**Work task:** Gather each line containing the string "overflow" from these entries.

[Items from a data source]
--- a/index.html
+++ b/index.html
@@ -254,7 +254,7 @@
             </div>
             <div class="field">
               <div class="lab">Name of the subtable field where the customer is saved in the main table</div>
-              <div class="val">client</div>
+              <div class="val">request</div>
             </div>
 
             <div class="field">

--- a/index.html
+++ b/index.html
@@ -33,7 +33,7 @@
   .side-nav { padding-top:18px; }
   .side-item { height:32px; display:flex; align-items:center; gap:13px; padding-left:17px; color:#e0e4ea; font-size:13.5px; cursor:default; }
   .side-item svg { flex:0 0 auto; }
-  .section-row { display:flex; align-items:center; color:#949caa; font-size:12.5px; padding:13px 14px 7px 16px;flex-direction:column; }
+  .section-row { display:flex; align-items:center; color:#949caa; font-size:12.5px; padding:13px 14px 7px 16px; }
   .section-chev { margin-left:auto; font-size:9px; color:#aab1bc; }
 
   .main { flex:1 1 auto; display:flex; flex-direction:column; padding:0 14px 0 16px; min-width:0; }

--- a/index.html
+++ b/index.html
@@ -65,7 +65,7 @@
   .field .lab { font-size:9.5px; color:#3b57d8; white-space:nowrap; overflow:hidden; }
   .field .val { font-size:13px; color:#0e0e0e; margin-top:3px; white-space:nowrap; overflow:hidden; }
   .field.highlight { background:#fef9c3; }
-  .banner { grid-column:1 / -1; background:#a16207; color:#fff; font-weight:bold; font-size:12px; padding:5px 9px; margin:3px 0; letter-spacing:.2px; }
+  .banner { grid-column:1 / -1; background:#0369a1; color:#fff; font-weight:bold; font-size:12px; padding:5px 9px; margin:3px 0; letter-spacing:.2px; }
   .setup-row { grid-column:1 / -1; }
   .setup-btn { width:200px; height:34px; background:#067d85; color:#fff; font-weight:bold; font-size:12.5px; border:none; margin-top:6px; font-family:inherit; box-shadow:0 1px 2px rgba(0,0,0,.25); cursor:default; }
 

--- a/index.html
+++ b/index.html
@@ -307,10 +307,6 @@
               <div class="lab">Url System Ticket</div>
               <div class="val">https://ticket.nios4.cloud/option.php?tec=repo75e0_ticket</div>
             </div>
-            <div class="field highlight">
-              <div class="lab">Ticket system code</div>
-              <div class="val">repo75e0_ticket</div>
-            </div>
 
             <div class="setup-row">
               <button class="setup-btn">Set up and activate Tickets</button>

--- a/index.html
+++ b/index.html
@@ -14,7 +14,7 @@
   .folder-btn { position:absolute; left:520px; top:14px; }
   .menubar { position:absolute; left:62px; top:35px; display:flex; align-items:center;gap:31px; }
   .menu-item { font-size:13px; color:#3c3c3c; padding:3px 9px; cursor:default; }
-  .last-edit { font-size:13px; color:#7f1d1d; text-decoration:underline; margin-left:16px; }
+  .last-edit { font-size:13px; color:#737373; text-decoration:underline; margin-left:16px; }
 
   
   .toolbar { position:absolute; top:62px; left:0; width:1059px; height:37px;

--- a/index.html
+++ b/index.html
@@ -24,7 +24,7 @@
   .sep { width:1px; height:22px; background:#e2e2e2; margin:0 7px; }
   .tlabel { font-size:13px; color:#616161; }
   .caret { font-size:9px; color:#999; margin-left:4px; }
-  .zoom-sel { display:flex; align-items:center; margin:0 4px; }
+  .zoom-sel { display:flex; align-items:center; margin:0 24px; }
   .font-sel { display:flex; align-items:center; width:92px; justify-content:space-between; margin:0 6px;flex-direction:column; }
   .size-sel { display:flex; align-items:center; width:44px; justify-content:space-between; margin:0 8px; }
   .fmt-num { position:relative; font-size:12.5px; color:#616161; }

**Solution for this exercise:**
   .field .lab { font-size:9.5px; color:#3b57d8; white-space:nowrap; overflow:hidden; }
   .field .val { font-size:13px; color:#0e0e0e; margin-top:3px; white-space:nowrap; overflow:hidden; }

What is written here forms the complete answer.